Saltar al contenido principal

An Introduction to Using Transformers and Hugging Face

Understand Transformers and harness their power to solve real-life problems.
ago 2022  · 15 min leer


The extensive contribution of researchers in NLP, short for Natural Language Processing, during the last decades has been generating innovative results in different domains. Below are some of the examples of Natural Language Processing in practice:

  • Apple’s Siri personal assistant, which can help users in their day-to-day activities such as setting alarms, texting, answering questions, etc.
  • Medical field researchers use NLP to pave the way for faster drug discovery.  
  • Language translation is another great application because it allows us to overcome communication barriers.  

This conceptual blog aims to cover Transformers, one of the most powerful models ever created in Natural Language Processing. After explaining their benefits compared to recurrent neural networks, we will build your understanding of Transformers. Then, we will walk you through some real-world case scenarios using Huggingface transformers.

You can also learn more about Building NLP Applications with Hugging Face with our code-along.

Recurrent Network — the shining era before Transformers 

Before diving into the core concept of transformers, let’s briefly understand what recurrent models are and their limitations.

Recurrent networks employ the encoder-decoder architecture, and we mainly use them when dealing with tasks where both the input and outputs are sequences in some defined ordering. Some of the greatest applications of recurrent networks are machine translation and time series data modeling.

Challenges with recurrent networks 

Let’s consider translating the following French sentence into English. The input transmitted to the encoder is the original French sentence, and the translated output is generated by the decoder.

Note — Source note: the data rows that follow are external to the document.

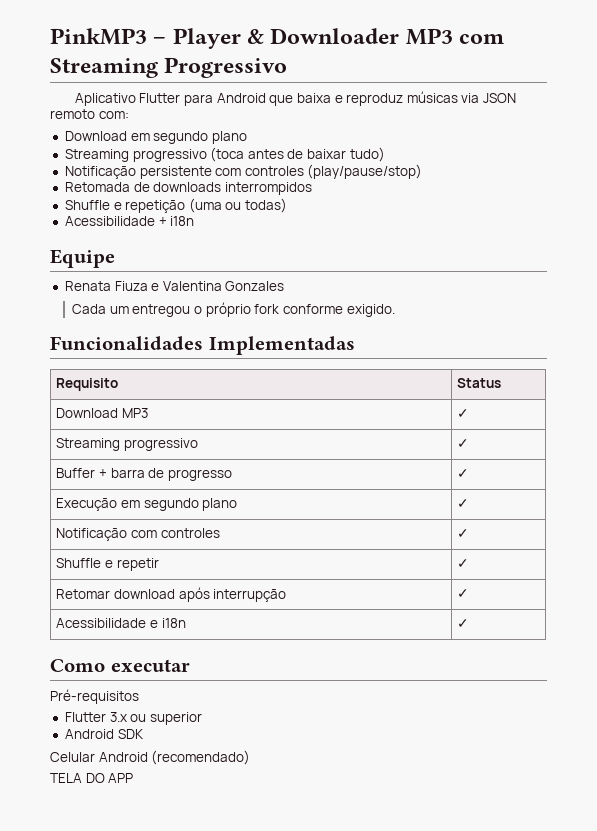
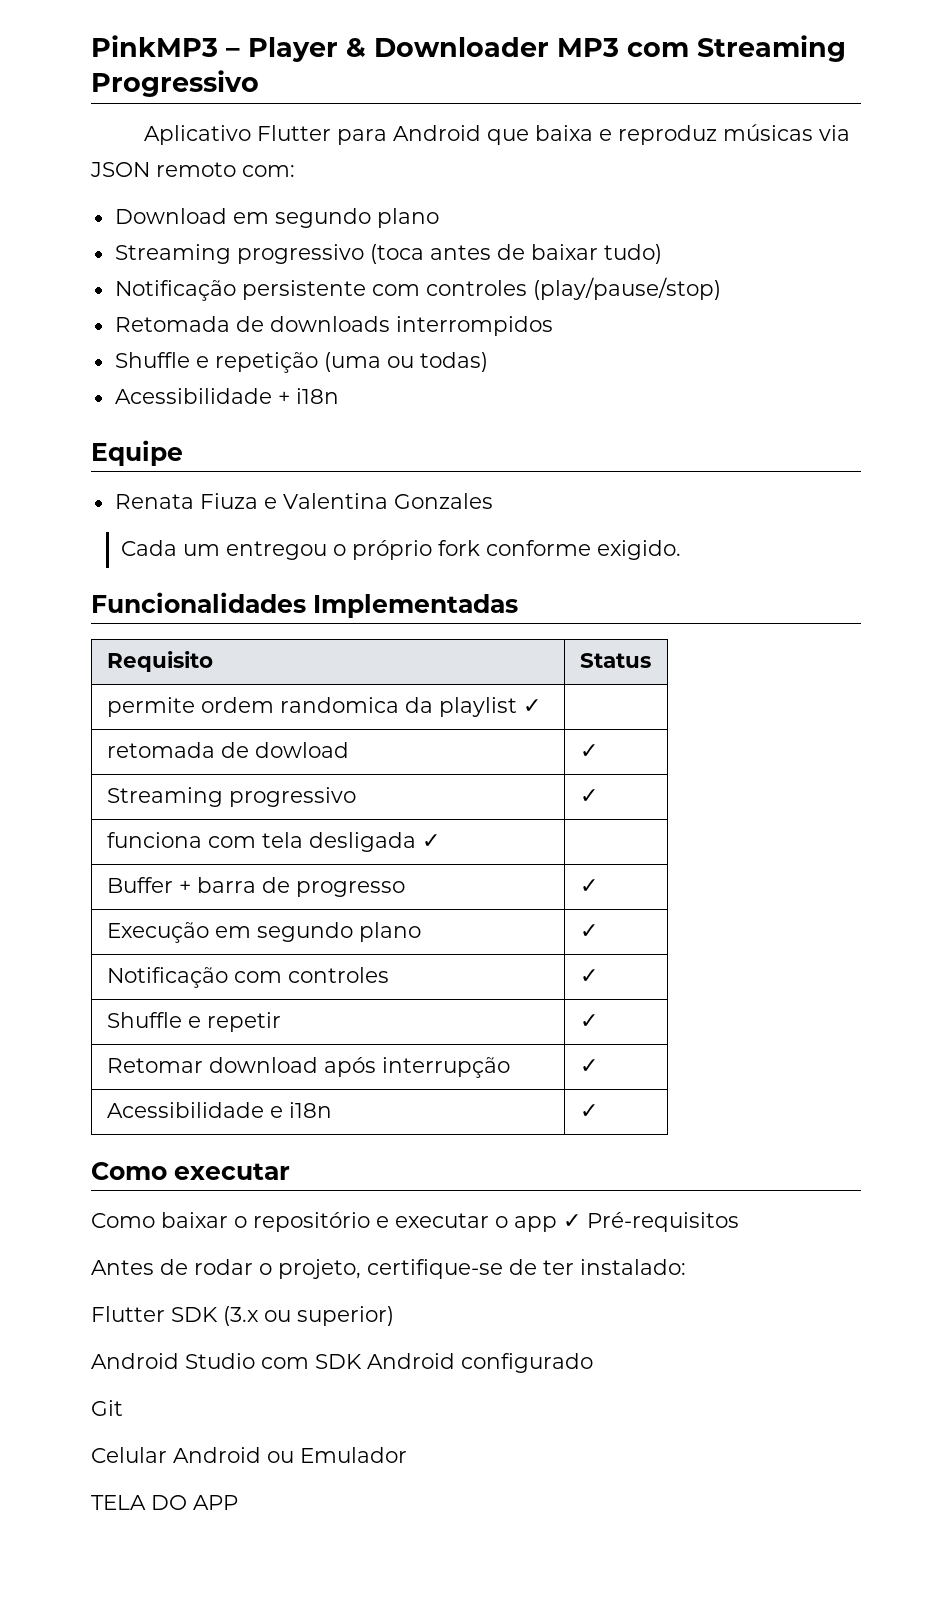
- Download MP3 | ✓
+ permite ordem randomica da playlist ✓ |
+ retomada de dowload | ✓
+ funciona com tela desligada ✓ |
- Pré-requisitos
- Flutter 3.x ou superior
- Android SDK
+ Como baixar o repositório e executar o app ✓ Pré-requisitos
+ Antes de rodar o projeto, certifique-se de ter instalado:
+ Flutter SDK (3.x ou superior)
+ Android Studio com SDK Android configurado
+ Git
- Celular Android (recomendado)
+ Celular Android ou Emulador

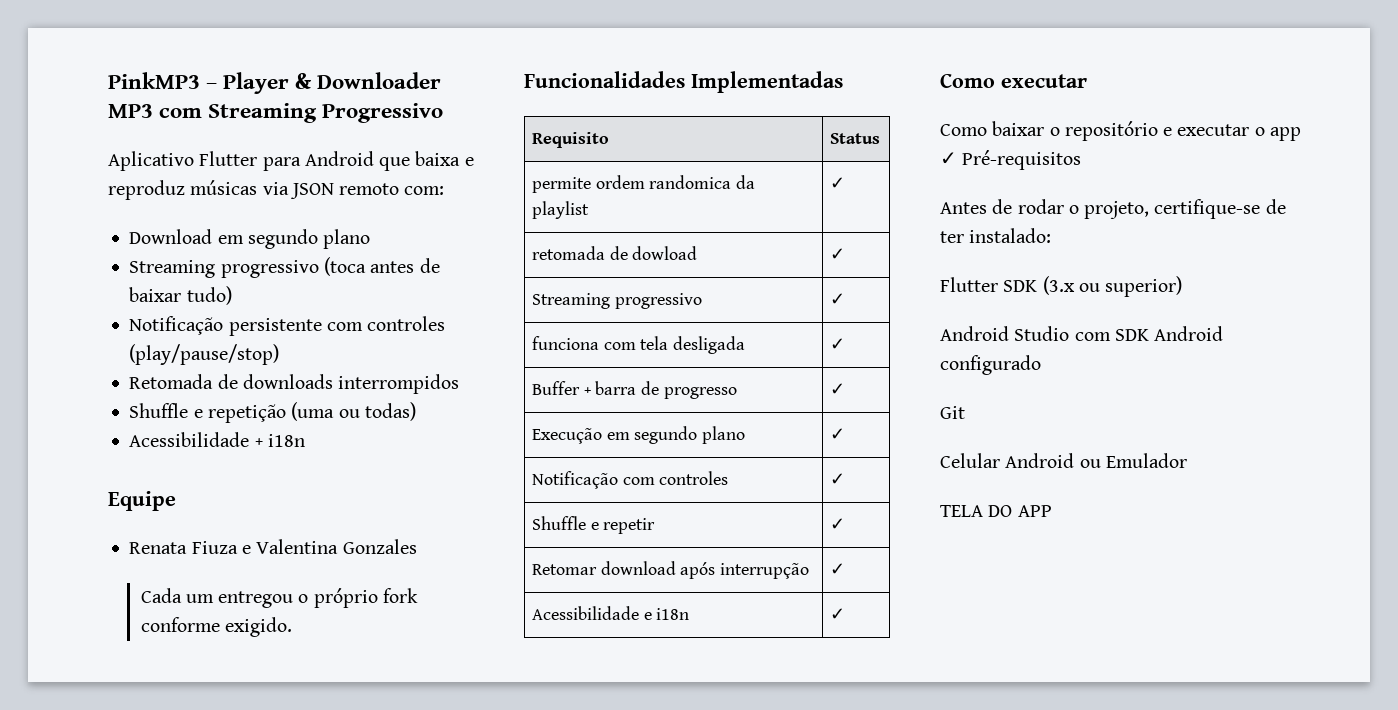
- permite ordem randomica da playlist ✓ |
+ permite ordem randomica da playlist | ✓
- funciona com tela desligada ✓ |
+ funciona com tela desligada | ✓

A simple illustration of the recurrent network for language translation

  • The input French sentence is passed to the encoder one word after the other, and the word embeddings are generated through the decoder in the same order, which makes them slow to train.
  • The current word's hidden state depends on the previous words' hidden states, which makes it impossible to perform parallel computation no matter the computation power used. 
  • Sequence to sequence neural networks is prompt to exploding gradients when the network is too long, which leads them to perform poorly. 
  • Long Short Terms Memory (LSTM) networks, which are other types of recurrent networks, have been introduced to mitigate the vanishing gradient, but these are even slower than sequence models. 

Wouldn't it be great to have a model that combines the benefits of recurrent networks and make parallel computation possible? 

Here is where transformers come in handy.

What are transformers in NLP?

Transformers is the new simple yet powerful neural network architecture introduced by Google Brain in 2017 with their famous research paper “Attention is all you need.” It is based on the attention mechanism instead of the sequential computation as we might observe in recurrent networks. 

What are the main components of transformers?

Similar to recurrent networks, transformers also have two main blocs: encoder and decoder, each one having a self-attention mechanism. The first version of transformers had RNN and LSTM encoder-decoder architecture, which have been changed later into self-attention and feed-forward networks.

The following section provides a general overview of the main components of each block of transformers. 

components of transformers

General Architecture of transformers (adapted by Author)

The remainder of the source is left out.